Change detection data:

BEGIN

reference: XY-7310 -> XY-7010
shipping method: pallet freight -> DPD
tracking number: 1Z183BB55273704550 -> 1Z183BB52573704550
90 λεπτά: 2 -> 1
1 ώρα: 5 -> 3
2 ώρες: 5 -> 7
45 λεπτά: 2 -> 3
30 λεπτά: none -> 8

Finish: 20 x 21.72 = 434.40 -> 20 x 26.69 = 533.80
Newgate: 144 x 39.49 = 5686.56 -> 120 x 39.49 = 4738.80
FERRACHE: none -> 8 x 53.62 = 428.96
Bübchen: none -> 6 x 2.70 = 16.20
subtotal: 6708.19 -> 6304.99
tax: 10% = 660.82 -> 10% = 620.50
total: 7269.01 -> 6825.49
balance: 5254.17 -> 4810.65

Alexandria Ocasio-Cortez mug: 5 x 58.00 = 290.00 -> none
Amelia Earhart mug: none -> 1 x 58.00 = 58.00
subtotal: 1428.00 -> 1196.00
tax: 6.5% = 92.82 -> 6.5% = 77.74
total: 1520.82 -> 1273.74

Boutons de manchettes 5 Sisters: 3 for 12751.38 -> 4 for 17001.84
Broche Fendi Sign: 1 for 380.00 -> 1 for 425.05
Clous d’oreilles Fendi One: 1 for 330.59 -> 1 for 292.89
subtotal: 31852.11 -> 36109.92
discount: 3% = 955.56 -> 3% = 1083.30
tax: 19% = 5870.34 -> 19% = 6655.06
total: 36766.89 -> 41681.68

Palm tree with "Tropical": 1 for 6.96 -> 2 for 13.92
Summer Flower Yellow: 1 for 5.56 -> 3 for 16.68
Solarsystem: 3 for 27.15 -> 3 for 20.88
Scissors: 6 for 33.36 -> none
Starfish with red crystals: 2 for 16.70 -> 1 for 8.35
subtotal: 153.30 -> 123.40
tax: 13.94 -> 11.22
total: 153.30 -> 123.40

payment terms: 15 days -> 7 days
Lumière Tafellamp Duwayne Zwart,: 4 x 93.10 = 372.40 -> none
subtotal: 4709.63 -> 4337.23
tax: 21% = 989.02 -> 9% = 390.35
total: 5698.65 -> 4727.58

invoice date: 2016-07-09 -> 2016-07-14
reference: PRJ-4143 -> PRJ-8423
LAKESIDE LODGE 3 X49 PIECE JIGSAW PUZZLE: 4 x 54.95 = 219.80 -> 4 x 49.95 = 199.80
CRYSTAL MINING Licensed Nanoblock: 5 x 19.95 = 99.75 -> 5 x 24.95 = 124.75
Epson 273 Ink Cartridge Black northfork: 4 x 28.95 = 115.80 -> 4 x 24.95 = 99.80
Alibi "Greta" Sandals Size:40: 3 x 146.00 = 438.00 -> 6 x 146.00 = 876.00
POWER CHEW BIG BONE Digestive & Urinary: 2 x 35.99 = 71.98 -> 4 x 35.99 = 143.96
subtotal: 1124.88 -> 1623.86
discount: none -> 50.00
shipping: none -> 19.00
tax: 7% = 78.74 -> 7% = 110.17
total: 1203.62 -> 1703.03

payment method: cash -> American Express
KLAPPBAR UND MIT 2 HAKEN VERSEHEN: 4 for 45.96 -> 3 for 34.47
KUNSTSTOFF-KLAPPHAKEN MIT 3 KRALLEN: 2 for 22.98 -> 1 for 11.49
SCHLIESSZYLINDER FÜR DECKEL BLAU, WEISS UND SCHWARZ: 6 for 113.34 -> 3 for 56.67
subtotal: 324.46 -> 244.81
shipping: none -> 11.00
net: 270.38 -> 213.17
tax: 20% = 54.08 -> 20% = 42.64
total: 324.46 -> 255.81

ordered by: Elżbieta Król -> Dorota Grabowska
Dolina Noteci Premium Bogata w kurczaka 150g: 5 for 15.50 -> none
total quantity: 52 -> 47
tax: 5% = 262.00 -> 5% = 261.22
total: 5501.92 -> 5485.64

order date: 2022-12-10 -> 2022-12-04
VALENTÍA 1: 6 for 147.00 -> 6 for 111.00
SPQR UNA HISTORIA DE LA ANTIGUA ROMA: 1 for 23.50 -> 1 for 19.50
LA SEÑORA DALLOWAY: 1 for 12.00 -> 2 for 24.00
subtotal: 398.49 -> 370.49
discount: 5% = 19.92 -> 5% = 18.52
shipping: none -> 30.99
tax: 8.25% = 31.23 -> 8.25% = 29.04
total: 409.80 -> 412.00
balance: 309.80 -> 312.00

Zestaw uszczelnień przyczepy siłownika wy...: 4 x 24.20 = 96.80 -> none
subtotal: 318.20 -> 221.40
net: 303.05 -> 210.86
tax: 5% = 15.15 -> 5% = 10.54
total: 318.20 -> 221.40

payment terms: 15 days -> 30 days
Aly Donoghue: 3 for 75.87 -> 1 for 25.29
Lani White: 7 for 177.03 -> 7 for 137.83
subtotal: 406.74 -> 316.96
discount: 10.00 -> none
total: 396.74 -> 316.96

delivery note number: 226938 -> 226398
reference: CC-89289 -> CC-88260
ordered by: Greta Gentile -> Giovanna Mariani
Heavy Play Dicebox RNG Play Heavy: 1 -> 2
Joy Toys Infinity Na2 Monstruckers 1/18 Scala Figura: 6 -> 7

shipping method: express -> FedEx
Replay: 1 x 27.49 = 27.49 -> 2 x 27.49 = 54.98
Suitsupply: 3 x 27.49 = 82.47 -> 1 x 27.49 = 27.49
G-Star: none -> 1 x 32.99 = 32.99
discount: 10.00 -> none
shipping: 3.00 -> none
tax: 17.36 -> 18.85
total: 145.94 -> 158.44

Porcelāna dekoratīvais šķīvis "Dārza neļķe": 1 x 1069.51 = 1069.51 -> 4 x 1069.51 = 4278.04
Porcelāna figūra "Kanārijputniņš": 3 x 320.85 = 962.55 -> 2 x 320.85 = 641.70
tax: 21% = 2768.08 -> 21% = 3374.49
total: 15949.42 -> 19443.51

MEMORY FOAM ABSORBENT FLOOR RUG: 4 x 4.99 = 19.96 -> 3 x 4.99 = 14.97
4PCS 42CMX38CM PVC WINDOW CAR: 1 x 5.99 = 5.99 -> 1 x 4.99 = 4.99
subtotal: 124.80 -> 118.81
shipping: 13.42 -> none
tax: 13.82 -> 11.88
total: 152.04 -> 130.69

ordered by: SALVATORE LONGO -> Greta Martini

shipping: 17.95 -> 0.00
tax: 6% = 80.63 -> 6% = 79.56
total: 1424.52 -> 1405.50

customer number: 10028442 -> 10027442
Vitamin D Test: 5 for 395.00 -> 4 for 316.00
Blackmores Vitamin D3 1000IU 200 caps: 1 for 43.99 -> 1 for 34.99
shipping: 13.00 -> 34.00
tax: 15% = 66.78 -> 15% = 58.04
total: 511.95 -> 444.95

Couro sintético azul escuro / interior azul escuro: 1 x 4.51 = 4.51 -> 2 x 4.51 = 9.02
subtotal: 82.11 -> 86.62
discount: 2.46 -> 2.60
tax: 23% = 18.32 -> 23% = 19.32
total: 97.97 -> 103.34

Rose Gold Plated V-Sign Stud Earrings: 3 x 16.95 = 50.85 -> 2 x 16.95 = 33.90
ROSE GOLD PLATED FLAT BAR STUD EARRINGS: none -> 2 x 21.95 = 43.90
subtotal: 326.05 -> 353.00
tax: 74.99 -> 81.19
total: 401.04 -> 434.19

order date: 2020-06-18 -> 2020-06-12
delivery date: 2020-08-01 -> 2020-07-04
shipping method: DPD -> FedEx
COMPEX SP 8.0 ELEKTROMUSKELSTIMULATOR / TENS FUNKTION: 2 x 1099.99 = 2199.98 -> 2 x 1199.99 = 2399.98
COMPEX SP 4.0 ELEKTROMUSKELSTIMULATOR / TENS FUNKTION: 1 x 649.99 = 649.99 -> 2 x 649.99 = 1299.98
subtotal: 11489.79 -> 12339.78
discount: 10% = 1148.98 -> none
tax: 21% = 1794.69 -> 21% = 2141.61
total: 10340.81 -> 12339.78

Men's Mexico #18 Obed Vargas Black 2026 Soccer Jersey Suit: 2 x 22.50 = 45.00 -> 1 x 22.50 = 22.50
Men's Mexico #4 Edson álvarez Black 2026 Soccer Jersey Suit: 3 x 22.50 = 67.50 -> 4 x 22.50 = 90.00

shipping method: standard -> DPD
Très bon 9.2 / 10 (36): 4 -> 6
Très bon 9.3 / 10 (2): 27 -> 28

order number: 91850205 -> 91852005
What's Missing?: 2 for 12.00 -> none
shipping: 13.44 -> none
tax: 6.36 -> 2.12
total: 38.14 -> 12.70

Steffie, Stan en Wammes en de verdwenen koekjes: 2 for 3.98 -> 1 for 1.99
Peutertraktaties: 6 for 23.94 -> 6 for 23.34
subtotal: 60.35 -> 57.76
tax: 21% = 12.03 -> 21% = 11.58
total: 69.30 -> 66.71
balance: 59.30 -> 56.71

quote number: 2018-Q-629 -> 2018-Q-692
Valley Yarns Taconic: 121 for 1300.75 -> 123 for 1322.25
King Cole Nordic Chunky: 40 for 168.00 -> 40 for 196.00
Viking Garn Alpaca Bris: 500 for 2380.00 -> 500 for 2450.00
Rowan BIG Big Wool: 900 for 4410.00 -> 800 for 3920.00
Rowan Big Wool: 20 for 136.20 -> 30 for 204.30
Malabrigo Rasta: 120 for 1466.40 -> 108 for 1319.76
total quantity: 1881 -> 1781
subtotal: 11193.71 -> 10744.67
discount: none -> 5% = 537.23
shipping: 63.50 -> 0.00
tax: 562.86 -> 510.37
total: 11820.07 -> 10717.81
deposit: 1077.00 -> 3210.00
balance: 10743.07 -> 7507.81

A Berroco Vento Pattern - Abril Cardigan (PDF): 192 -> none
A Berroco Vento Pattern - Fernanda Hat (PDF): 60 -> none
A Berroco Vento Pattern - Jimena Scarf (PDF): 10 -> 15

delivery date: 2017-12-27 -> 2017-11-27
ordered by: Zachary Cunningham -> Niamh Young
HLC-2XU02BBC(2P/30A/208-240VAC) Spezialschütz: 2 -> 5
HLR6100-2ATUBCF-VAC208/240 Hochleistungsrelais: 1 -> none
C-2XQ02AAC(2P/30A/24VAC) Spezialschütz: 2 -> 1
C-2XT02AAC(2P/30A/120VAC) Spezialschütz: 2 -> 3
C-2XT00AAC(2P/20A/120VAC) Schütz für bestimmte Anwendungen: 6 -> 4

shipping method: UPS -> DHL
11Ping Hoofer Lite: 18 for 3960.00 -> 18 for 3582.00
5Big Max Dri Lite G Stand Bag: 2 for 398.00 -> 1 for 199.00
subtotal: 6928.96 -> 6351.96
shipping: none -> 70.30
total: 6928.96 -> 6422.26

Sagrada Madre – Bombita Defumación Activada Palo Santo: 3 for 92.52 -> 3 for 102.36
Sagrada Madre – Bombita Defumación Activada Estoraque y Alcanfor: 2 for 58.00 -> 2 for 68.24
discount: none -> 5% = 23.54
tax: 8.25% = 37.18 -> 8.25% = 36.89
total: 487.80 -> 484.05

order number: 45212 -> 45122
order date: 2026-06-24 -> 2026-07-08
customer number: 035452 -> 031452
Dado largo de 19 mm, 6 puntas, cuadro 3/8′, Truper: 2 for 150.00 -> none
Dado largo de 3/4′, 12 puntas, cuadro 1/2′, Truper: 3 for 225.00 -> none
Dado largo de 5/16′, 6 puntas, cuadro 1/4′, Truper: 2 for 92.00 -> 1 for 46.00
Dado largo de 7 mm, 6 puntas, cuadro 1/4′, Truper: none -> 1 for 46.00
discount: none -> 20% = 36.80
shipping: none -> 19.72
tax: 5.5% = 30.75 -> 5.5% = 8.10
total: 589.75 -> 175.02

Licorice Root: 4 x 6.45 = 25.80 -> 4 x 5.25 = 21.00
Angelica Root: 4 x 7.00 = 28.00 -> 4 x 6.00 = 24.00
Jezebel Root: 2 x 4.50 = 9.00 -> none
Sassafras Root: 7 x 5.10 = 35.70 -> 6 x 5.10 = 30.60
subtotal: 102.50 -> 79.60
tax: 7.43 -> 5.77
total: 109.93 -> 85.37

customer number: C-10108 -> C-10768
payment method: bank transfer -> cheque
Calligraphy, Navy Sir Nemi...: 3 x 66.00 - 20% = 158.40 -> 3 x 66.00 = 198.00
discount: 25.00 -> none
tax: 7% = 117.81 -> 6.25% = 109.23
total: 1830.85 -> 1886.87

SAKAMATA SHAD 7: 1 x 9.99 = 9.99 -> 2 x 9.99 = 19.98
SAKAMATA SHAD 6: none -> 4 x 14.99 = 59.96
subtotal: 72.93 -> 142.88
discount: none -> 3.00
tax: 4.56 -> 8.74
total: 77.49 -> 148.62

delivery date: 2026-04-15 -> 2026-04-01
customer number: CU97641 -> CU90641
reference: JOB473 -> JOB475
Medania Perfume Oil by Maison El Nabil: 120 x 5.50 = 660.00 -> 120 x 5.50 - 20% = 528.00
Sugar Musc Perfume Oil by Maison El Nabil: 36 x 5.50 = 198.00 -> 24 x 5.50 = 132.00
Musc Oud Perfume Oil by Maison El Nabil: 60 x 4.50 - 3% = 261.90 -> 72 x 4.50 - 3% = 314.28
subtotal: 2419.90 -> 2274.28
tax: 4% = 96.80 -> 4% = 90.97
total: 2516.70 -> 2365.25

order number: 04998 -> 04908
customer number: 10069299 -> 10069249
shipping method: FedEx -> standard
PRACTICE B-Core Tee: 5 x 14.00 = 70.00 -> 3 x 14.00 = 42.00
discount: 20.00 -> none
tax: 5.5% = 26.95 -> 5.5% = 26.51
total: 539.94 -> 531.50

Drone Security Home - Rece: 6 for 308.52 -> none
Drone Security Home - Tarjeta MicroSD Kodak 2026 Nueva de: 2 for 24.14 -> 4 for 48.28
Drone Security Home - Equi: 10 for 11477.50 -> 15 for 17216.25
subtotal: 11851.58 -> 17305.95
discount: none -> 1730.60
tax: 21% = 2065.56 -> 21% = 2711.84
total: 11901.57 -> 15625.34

END

Exercise: Repeat word for word the lines above that run from the line containing "discount: none -> 5% = 537.23" through the line containing "delivery date: 2017-12-27 -> 2017-11-27", both ends included, and nothing else.

Completed exercise:
discount: none -> 5% = 537.23
shipping: 63.50 -> 0.00
tax: 562.86 -> 510.37
total: 11820.07 -> 10717.81
deposit: 1077.00 -> 3210.00
balance: 10743.07 -> 7507.81

A Berroco Vento Pattern - Abril Cardigan (PDF): 192 -> none
A Berroco Vento Pattern - Fernanda Hat (PDF): 60 -> none
A Berroco Vento Pattern - Jimena Scarf (PDF): 10 -> 15

delivery date: 2017-12-27 -> 2017-11-27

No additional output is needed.